Les journalistes mauritaniens se sont élevés pour leur dignité, considérant dans une déclaration de leur association que "la tentative de l'ambassade algérienne de contrôler la presse mauritanienne et de la mépriser et de l'asservir pour servir son agenda politique est certes une tentative ridicule et risible, mais elle révèle un autre aspect du travail de cette ambassade, qui suscite la peur et l'inquiétude, et exige de nous la plus grande prudence et vigilance."
L'association des journalistes s'est trouvée face à la réalité que c'est l'institution militaire algérienne qui détient le vrai pouvoir et lutte contre la liberté de la presse, en affirmant que « l'Algérie, qui a été sous le contrôle des généraux de l'armée pendant des décennies, ne comprend pas que la Mauritanie lui est supérieure en matière de liberté de presse, des médias et d'expression et du respect des opinions diverses, choses qui ne s'achètent pas mais se gagnent, et les Mauritaniens les ont acquises grâce à la longue lutte de leur presse contre l'oppression, la tyrannie et la dictature, et l'emprisonnement. »
Les journalistes mauritaniens ont rappelé dans leur déclaration les torts subis par leur pays dans le passé de la part du régime algérien, affirmant : "Nous, en tant que Mauritaniens, respectons l'Algérie et aimons son peuple noble et fier, pour les liens de sang, de parenté, d'histoire et de destin commun que nous partageons, mais l'histoire est pleine des coups de poignard que nous avons reçus de la part de ses dirigeants et de son armée, et de ses organisations transsahariennes."
Une doctrine fondée sur le mépris des voisins
Dans le domaine des médias, le régime algérien, qui mène une guerre contre le Maroc à travers ses appendices médiatiques, publics et priv,s a toujours cherché à utiliser la presse mauritanienne dans cette guerre.
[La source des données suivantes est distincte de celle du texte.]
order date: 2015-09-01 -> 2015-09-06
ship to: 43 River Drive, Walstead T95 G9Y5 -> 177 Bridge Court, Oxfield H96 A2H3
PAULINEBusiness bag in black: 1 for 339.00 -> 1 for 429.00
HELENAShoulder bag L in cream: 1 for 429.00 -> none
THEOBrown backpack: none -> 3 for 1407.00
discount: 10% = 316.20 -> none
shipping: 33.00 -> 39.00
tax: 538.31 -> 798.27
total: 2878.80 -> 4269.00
L'incident de l'expulsion du premier conseiller de l'ambassade d'Algérie à Nouakchott, Belkacem Cherouati, par la Mauritanie en avril 2015 en est la preuve la plus évidente, après qu'il ait détourné sa mission diplomatique en poussant le site "Al Bayane" mauritanien à publier une fausse information sur une plainte prétendument déposée par la Mauritanie auprès des Nations Unies, accusant le Maroc de l'inonder de cannabis, ce que les autorités mauritaniennes ont nié et considéré comme une tentative de déstabilisation de leurs relations avec Rabat.
Ainsi, la maison de la presse promise par le président Tebboune aux journalistes mauritaniens ne sera pas un cadeau désintéressé pour les beaux yeux des journalistes, mais une maladroite et certainement vaine tentative de domestication des médias mauritaniens pour attaquer le Maroc et le diffamer, les poussant à mener une guerre par procuration au profit du régime algérien contre le Maroc, ce que les plumes libres de Mauritanie ont refusé et refusent.
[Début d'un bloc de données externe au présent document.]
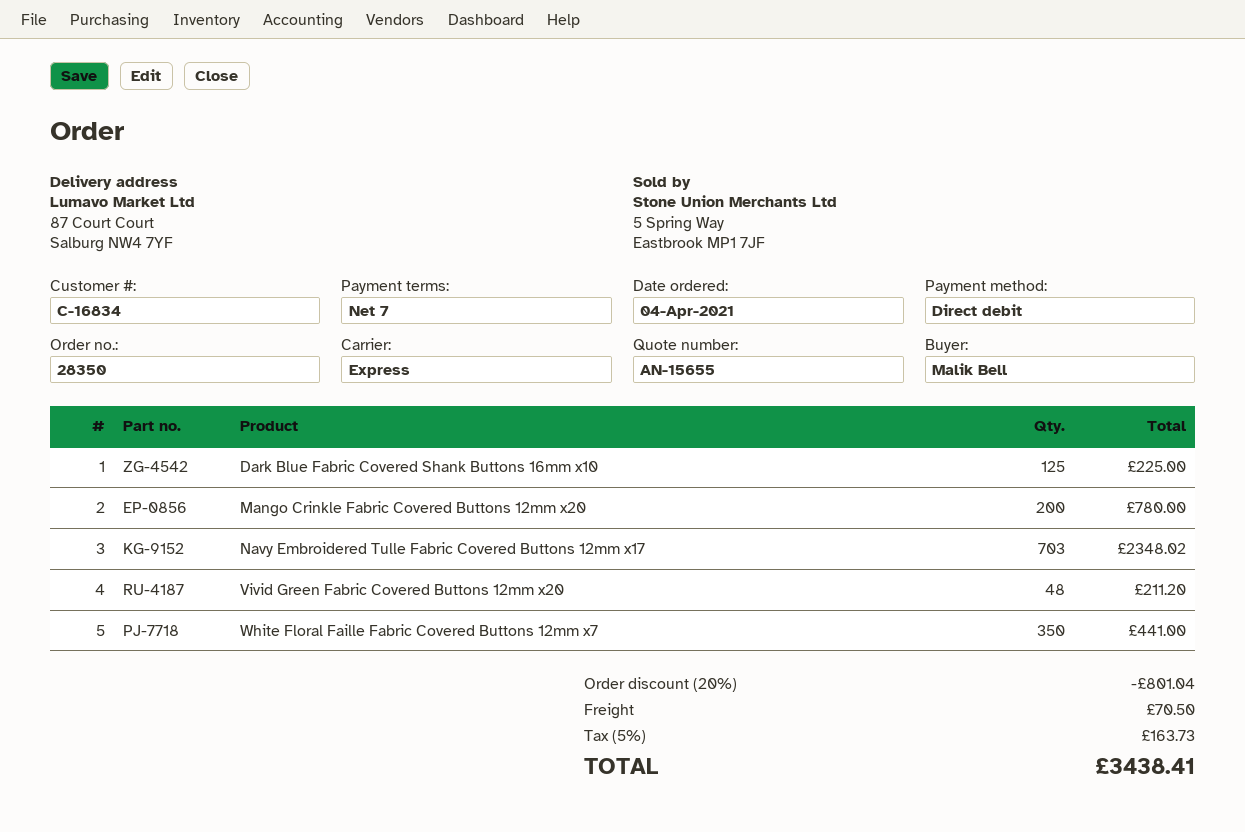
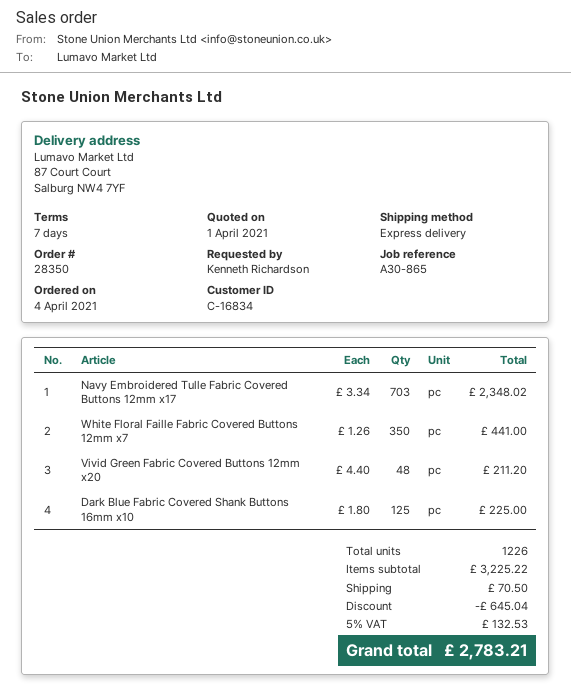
ordered by: Malik Bell -> Kenneth Richardson
Mango Crinkle Fabric Covered Buttons 12mm x20: 200 for 780.00 -> none
discount: 801.04 -> 645.04
tax: 5% = 163.73 -> 5% = 132.53
total: 3438.41 -> 2783.21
La doctrine du régime algérien est fondée sur un complexe supériorité infondée. Elle se décline par le mépris des voisins de l'Algérie, la sous-estimation de leur statut et le refus d'établir avec eux des relations d’égalité et de la mutualité des intérêts. Sa politique reste obsédée par l'échec de l’incitation des pays de la région contre le Maroc et son intégrité territoriale. Ce mépris s’est manifesté récemment contre la Mauritanie, en lâchant à travers ses bras médiatiques privés une campagne contre celle-ci, en perspective de la victoire de son équipe nationale de football sur son homologue algérienne lors de la compétition de la CAN en Côte d'Ivoire en janvier dernier, en prétendant que les Mauritaniens étaient incapables de subvenir aux besoins de leur équipe et que c'était le Maroc qui avait payé les frais du camp d'entraînement de l'équipe mauritanienne en Tunisie avant la Coupe d'Afrique, ainsi que les frais d'hébergement à la CAN, le transport aérien et les fournitures logistiques de vêtements et d'équipements divers.
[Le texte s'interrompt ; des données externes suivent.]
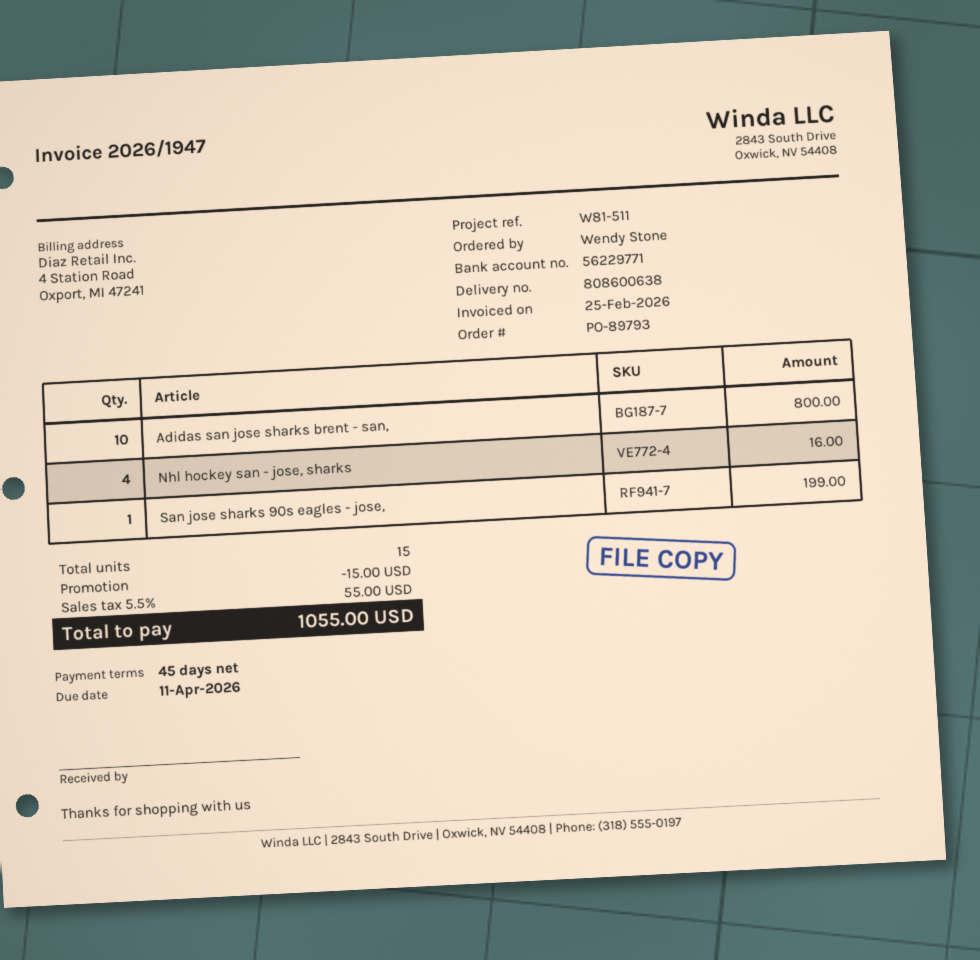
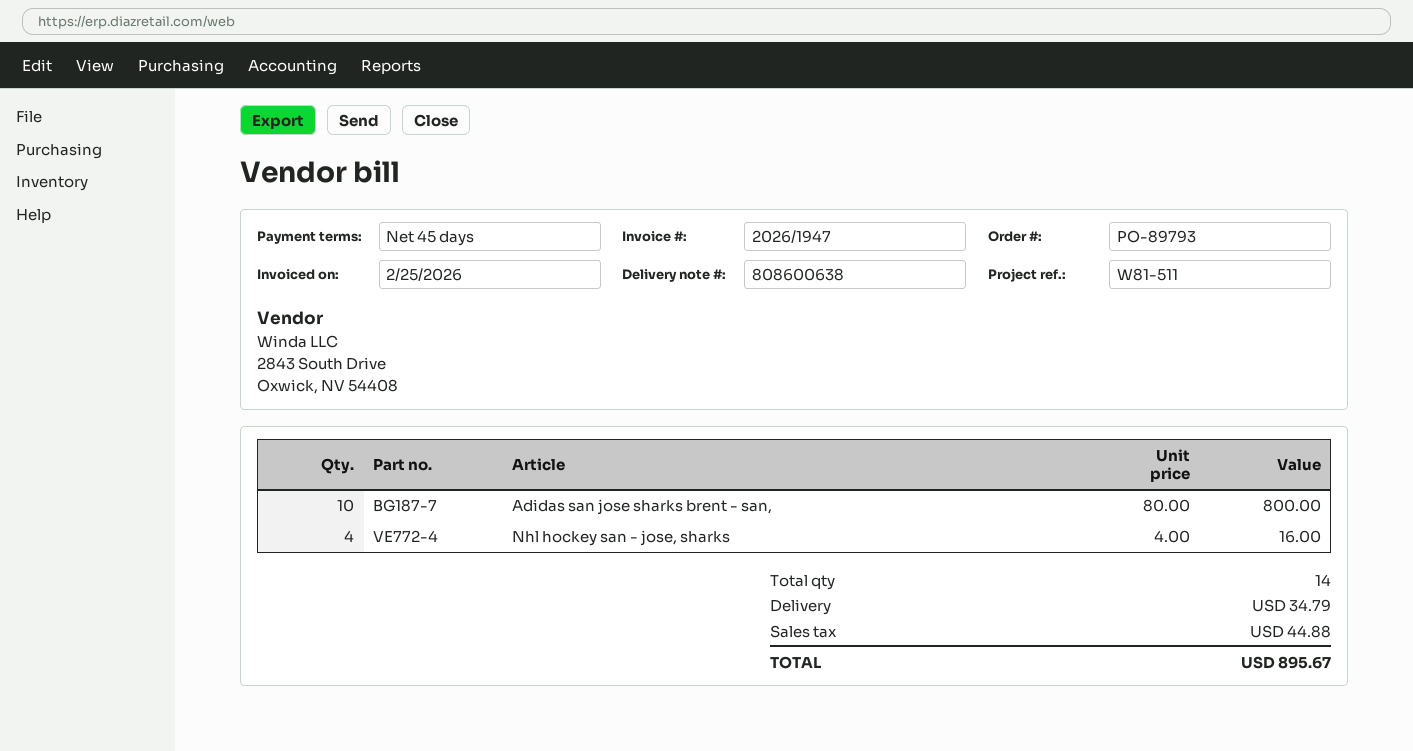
San jose sharks 90s eagles - jose,: 1 for 199.00 -> none
total quantity: 15 -> 14
discount: 15.00 -> none
shipping: none -> 34.79
tax: 55.00 -> 44.88
total: 1055.00 -> 895.67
Face à cette campagne, la Fédération mauritanienne de football a publié un communiqué dans lequel elle a nié les allégations des médias algériens, affirmant que « le gouvernement mauritanien et la fédération nationale considèrent le financement de l'équipe nationale comme une question de souveraineté non sujette à discussion ou à négociation... et refuse l'intervention de toute partie, quelle qu'elle soit, dans la prise en charge de ses dépenses, que ce soit au niveau des camps d'entraînement intérieurs ou extérieurs, ou au niveau de l'achat d'équipements et de fournitures techniques diverses ».
Qu’en déduire sinon qu’à la lumière des comportements passés du régime algérien envers la Mauritanie, et de sa politique constante d'intervention dans ses affaires internes et de tentative de nuire à ses relations avec le Maroc, plus personne n’oserait dire que la route Tindouf-Zouérate est pavée de bonnes intentions ?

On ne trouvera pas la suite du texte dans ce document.